Sitting outside in the elements. Painting, looking, sketching, taking time.
I cannot imagine a better way to experience at least a smattering of Icelandic wonderment.
Microscopic and macroscopic lenses reveal the vibrant living energy of this juvenile land mass. It creaks and splits to render vast eruptions of white hot rocks and flaming rivers of lava which then petrify as trolls must when they have outstayed the night. The remains are miles and miles of strange crisp scrapings covered in mossy pillows or windswept peaks of tufted grasses. A wolf here, a gnarled face, a colony of misshapen creatures, dragons, reptiles…… it is no wonder that there are such strong tales of the invisible ones. It would seem that fine black scree predominates, but on close inspection the minerals are so rich that green, red, amber as moss, lichen or fine grasses speckle the loose shale slopes. On the flat bogs between the shore and the foothills the deep grasses are blown like the straw blond manes of the horses that graze there. Tufts and peaks, waves and whorls.
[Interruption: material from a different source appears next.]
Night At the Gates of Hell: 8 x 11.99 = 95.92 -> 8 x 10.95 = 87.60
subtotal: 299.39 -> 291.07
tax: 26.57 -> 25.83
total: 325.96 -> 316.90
Everywhere, from small rocks of wafer-light pumice to massive boulders. From tiny black grit to 100kg lifting stones. Horse tails and hay. Snow melt and watery reflections, there are repeating patterns and connections that only become evident in the attempt to reproduce them with stick/ink/brush/paints….
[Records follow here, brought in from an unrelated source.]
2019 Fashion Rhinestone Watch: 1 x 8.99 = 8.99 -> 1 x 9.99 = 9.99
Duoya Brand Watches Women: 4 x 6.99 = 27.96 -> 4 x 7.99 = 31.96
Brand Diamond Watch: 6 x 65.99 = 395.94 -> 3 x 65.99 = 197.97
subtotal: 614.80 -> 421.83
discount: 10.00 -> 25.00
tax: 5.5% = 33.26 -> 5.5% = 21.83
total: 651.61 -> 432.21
Awe at the first settlers who survived such extremes. Respect for the current islanders who live in such isolated areas and yet who communicate and cooperate so that shopping needs, for example, are everybody’s concern. (The nearest supermarket to our farm is some 40km away, so whoever is going rings around to see who needs what)
A message about a mobile phone, lost on the road ricocheted along the grapevine and it was returned within 24 hours.
Dry humour in the airport. “Please hold up your trousers for a little longer while you remove your belt”… Or, “if you think the weather is bad, just take off your coat”
I like Iceland and Icelanders.
Here are a few more paintings and an irresistible photo of Lo-ey
Can you spot the one that is upside down?
Johanna Berger was our excellent tutor, offering both warm support and lively challenge.
Annemarie was my lovely adventurous companion.
What a homecoming! Spring with an early flavour of summer heat to contrast with the cold and wet of the north.
One more thing. You should taste the whacky chocolate.